Domain Analysis and Isolation of Coniferyl Alcohol Dehydrogenase Gene from Pseudomonas nitroreducens Jin1.

ABSTRACT

Aim: The Aim of present study is to analyse conserved functional Short Dehydrogenase Reductase (SDR) domain from bacteria. Based on the domain analysis selection of coniferyl alcohol dehydrogenase gene for isolation from Pseudomonas nitroreducens Jin1. Place and Duration of Study Department of Biotechnology, Punjabi University, Patiala. From July, 2012 to November, 2012. Methodology: Bioinformatics tools were used to analyse various calA genes from bacteria based on the presence of conserved domain in members of SDR family. Based on insilico analysis, Pseudomonas nitroreducens Jin1 calA was selected. PCR was used for amplification of the gene from the genome of Pseudomonas nitroreducens Jin1. Result: Multiple sequence alignment results for conserved domains amongst members of SDR family identified presence of all domains of Short Dehydrogenase Reductase members in Pseudomonas nitroreducens Jin1 calA gene. Amongst the various sequences compared the P. nitroreducens Jin1, calA was found to be the smallest in size.
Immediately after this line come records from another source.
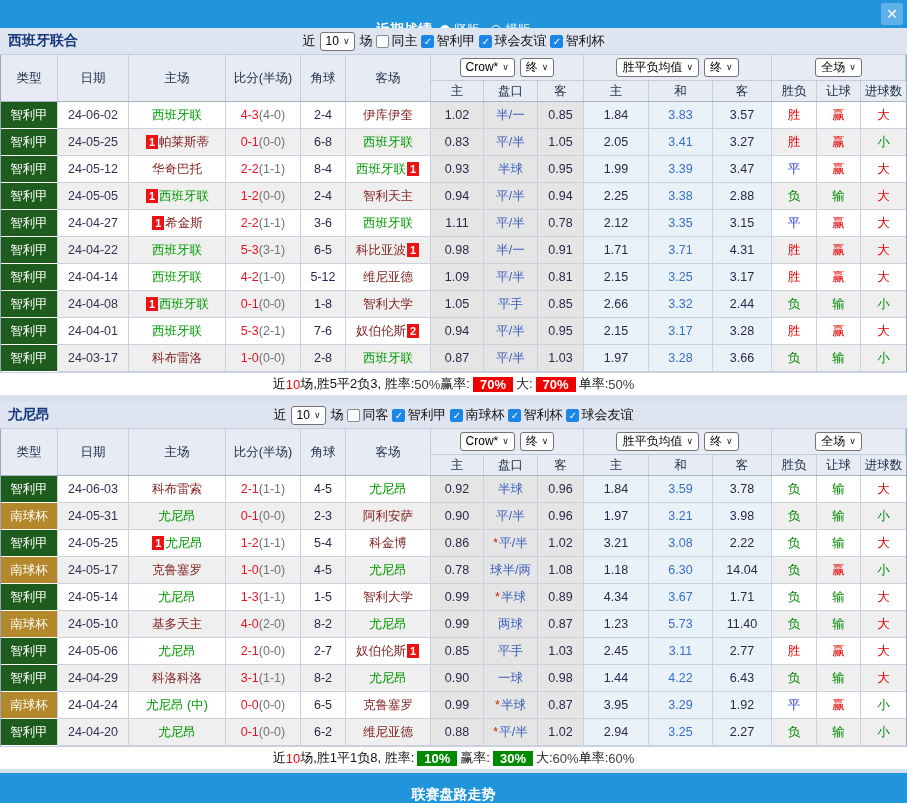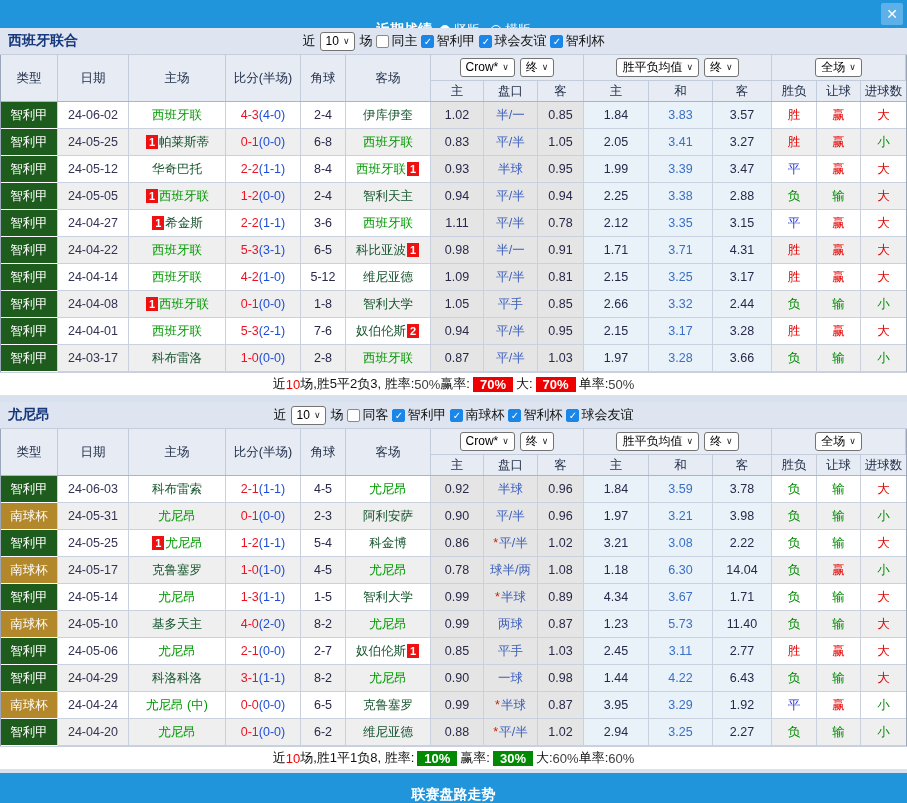--- a/index.html
+++ b/index.html
@@ -57,7 +57,7 @@
   .c-date{color:#333355;}
   .c-corner{color:#28284a;}
   .c-score .main{color:#ee1122;}
-  .c-score .half{color:#1d4ed8;}
+  .c-score .half{color:#737373;}
   .t-green{color:#009900;}
   .t-dark{color:#14532d;}
   .badge{background:#ee1111;color:#fff;font-size:11px;font-weight:bold;padding:0 3px;height:14px;

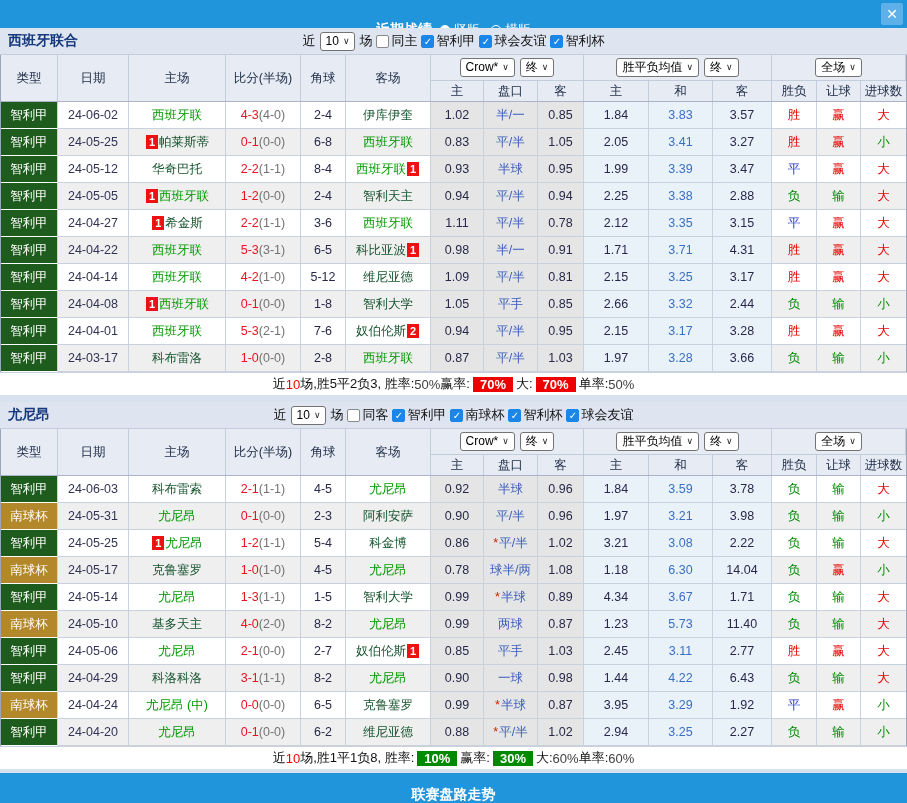--- a/index.html
+++ b/index.html
@@ -59,7 +59,7 @@
   .c-score .main{color:#ee1122;}
   .c-score .half{color:#737373;}
   .t-green{color:#009900;}
-  .t-dark{color:#14532d;}
+  .t-dark{color:#7f1d1d;}
   .badge{background:#ee1111;color:#fff;font-size:11px;font-weight:bold;padding:0 3px;height:14px;
     line-height:14px;display:inline-block;margin:0 1px;}
   .bg-cream{background:#e5e5e5;color:#28284a;}

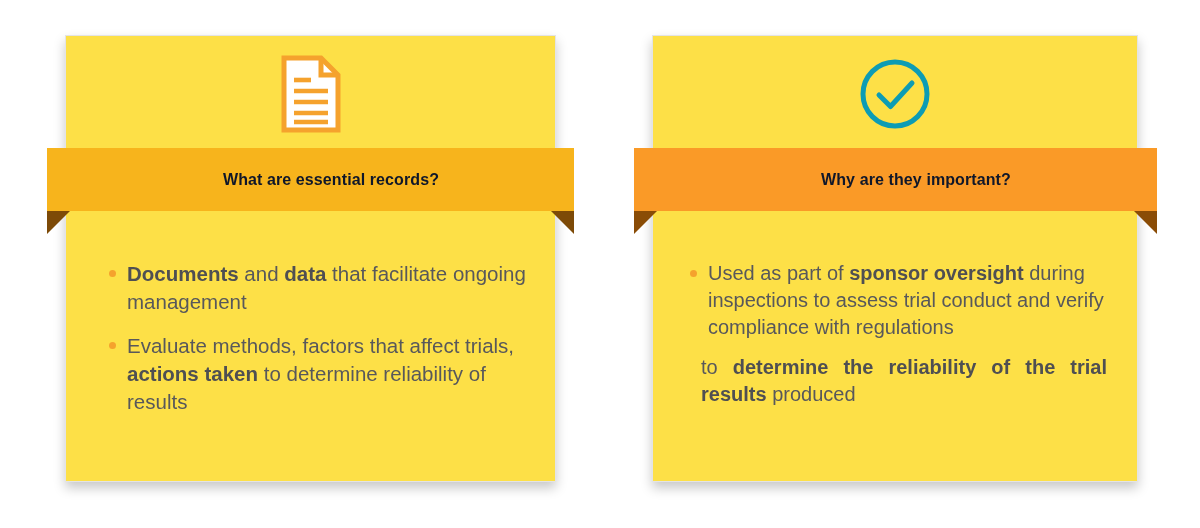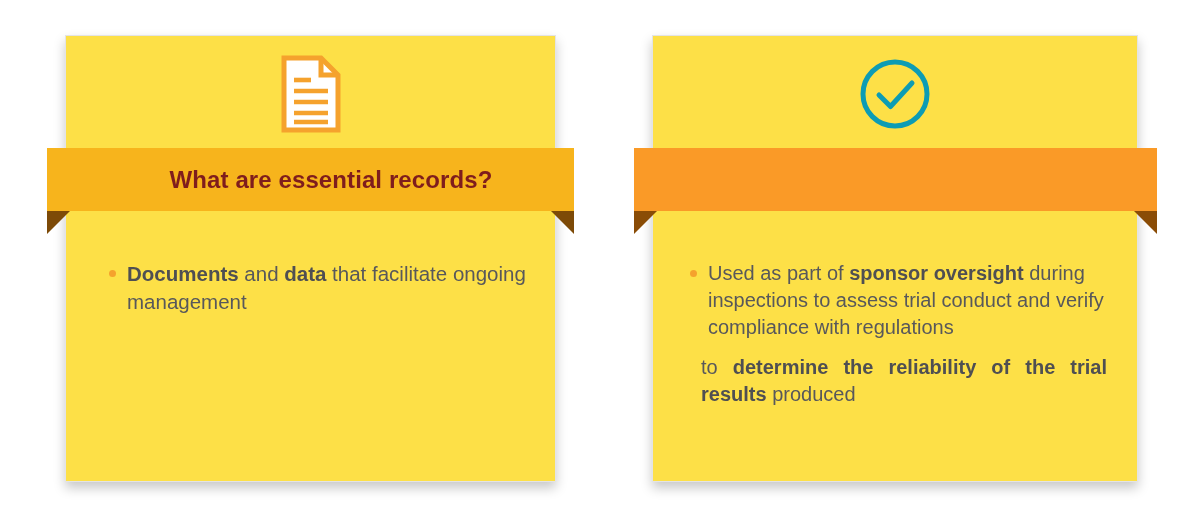--- a/index.html
+++ b/index.html
@@ -58,8 +58,8 @@
   .ribbon-right { left: 634px; top: 148px; width: 523px; background: #fa9a27; }
 
   .ribbon-label {
-    color: #7f1d1d;
-    font-size: 24px;
+    color: #0f172a;
+    font-size: 16px;
     font-weight: bold;
     letter-spacing: 0.1px;
     white-space: nowrap;

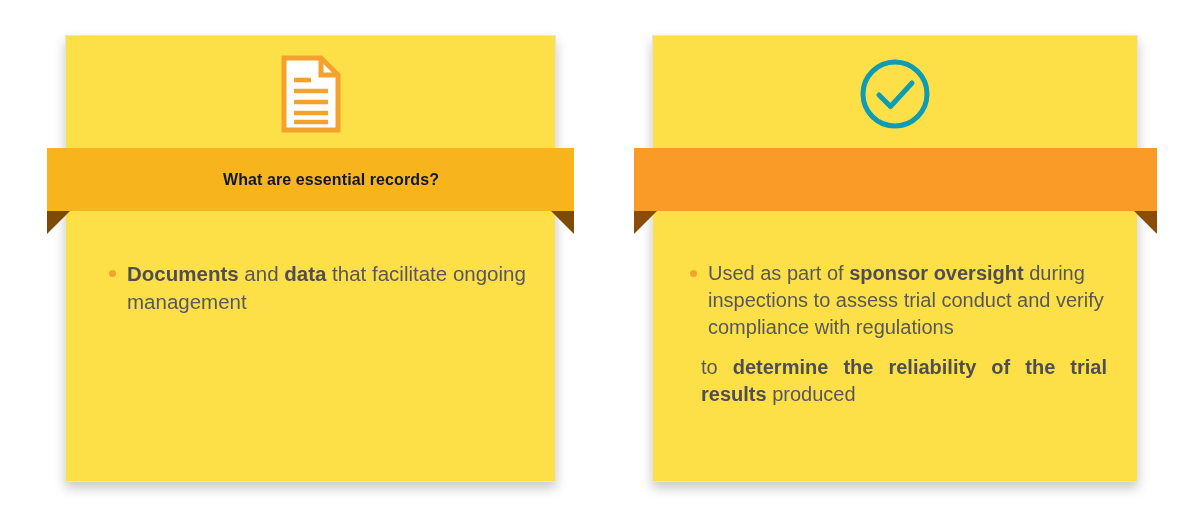--- a/index.html
+++ b/index.html
@@ -195,6 +195,7 @@
   </div>
 
   <div class="ribbon ribbon-right">
+    <span class="ribbon-label">Why are they important?</span>
     <span class="fold fold-l"></span>
     <span class="fold fold-r"></span>
   </div>

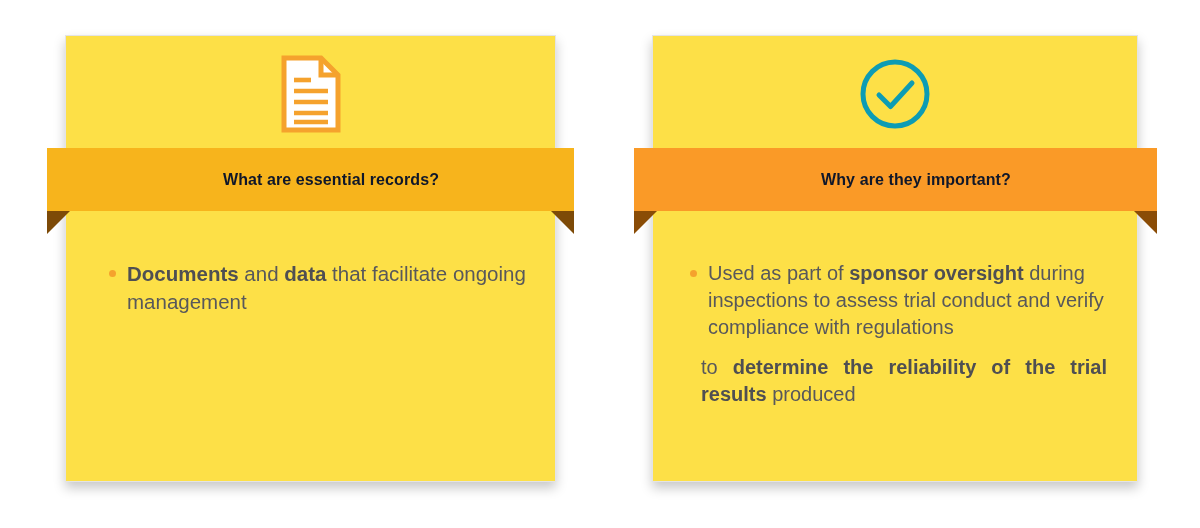--- a/index.html
+++ b/index.html
@@ -165,6 +165,7 @@
     <div class="card-body">
       <ul class="bullets">
         <li><b>Documents</b><span> and </span><b>data</b><span> that facilitate ongoing management</span></li>
+        <li><span>Evaluate methods, factors that affect trials, </span><b>actions taken</b><span> to determine reliability of results</span></li>
       </ul>
     </div>
   </div>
The locus of calA in the genome resides at 103513-104280 bases. It was amplified from the genome of Pseudomonas nitroreducens Jin1. The calA gene that was amplified is of size 768bp. Conclusion: calA gene isolated from Pseudomonas nitroreducens Jin1 is a small gene with all the functional domains and can be used for biotransformation of coniferyl alcohol to coniferyl aldehyde.